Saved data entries
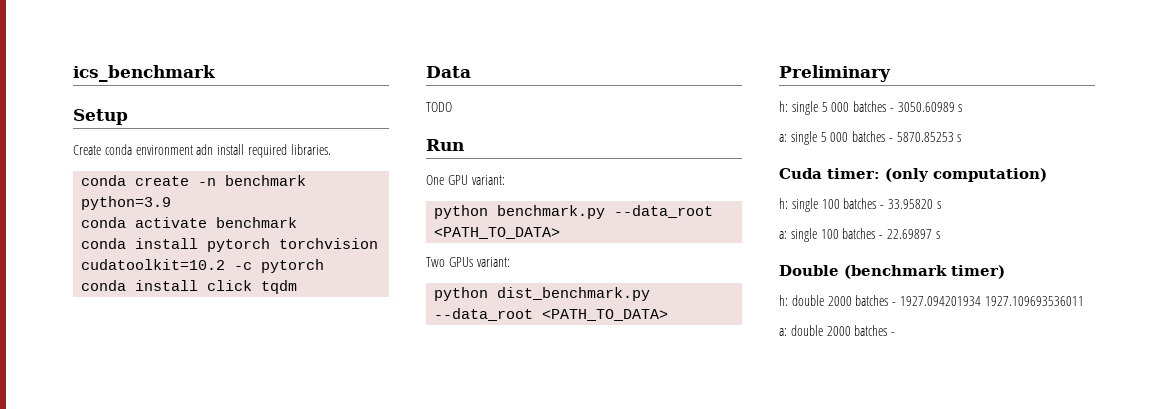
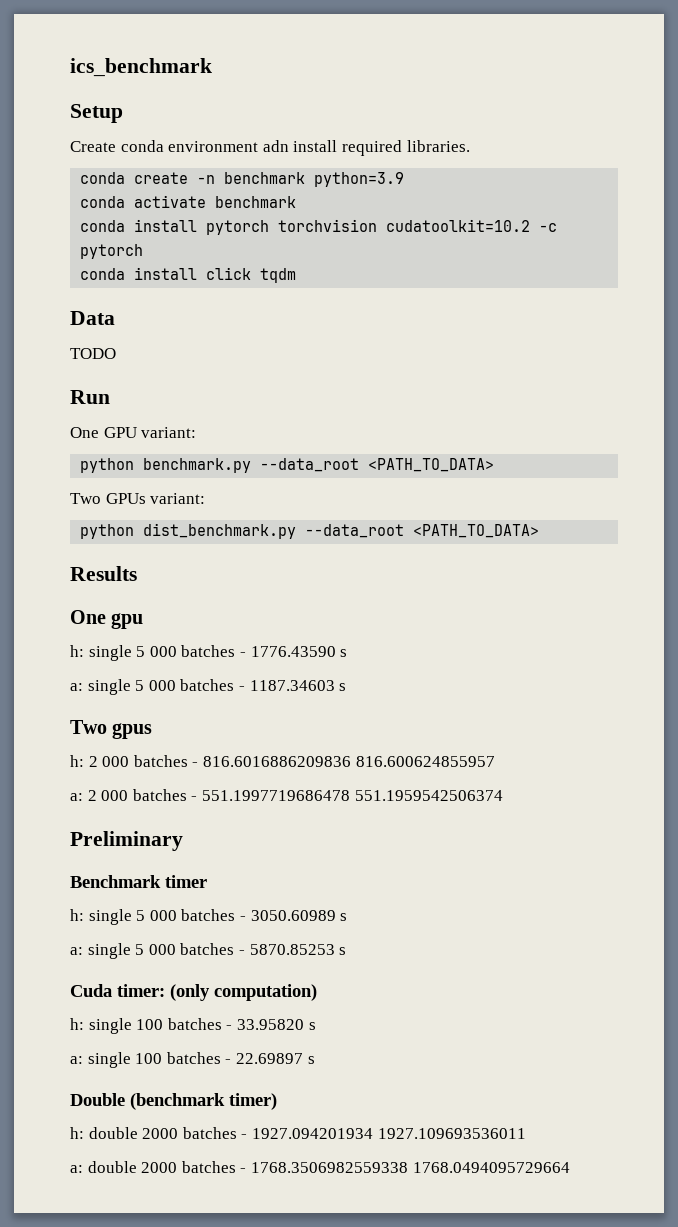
+ Results
+ One gpu
+ h: single 5 000 batches - 1776.43590 s
+ a: single 5 000 batches - 1187.34603 s
+ Two gpus
+ h: 2 000 batches - 816.6016886209836 816.600624855957
+ a: 2 000 batches - 551.1997719686478 551.1959542506374
+ Benchmark timer
- a: double 2000 batches -
+ a: double 2000 batches - 1768.3506982559338 1768.0494095729664

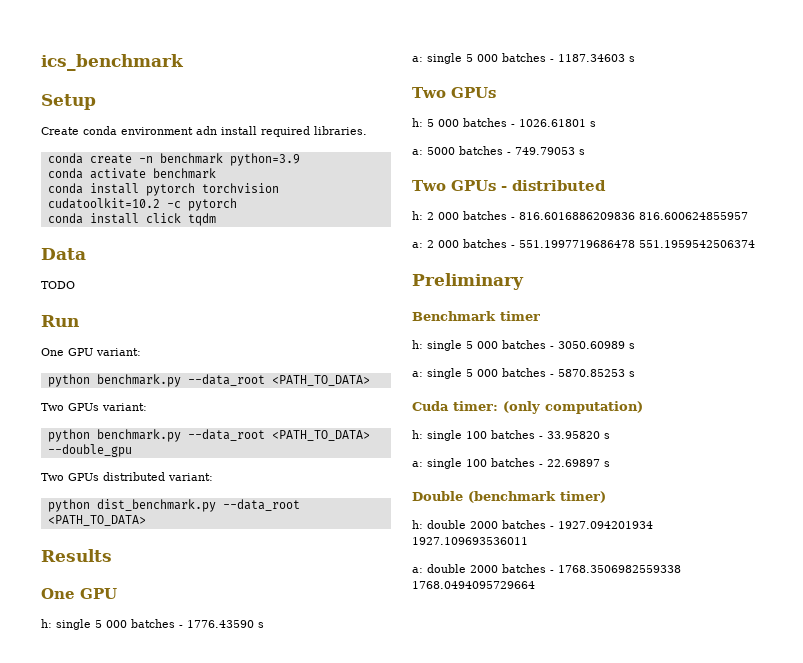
+ python benchmark.py --data_root <PATH_TO_DATA> --double_gpu
+ Two GPUs distributed variant:
  Results
- One gpu
+ One GPU
  a: single 5 000 batches - 1187.34603 s
- Two gpus
+ Two GPUs
+ h: 5 000 batches - 1026.61801 s
+ a: 5000 batches - 749.79053 s
+ Two GPUs - distributed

WHAT THE TASK ASKS
Do not include images; quote all of the entries above exactly.

TASK OUTPUT
+ Results
+ One gpu
+ h: single 5 000 batches - 1776.43590 s
+ a: single 5 000 batches - 1187.34603 s
+ Two gpus
+ h: 2 000 batches - 816.6016886209836 816.600624855957
+ a: 2 000 batches - 551.1997719686478 551.1959542506374
+ Benchmark timer
- a: double 2000 batches -
+ a: double 2000 batches - 1768.3506982559338 1768.0494095729664

+ python benchmark.py --data_root <PATH_TO_DATA> --double_gpu
+ Two GPUs distributed variant:
  Results
- One gpu
+ One GPU
  a: single 5 000 batches - 1187.34603 s
- Two gpus
+ Two GPUs
+ h: 5 000 batches - 1026.61801 s
+ a: 5000 batches - 749.79053 s
+ Two GPUs - distributed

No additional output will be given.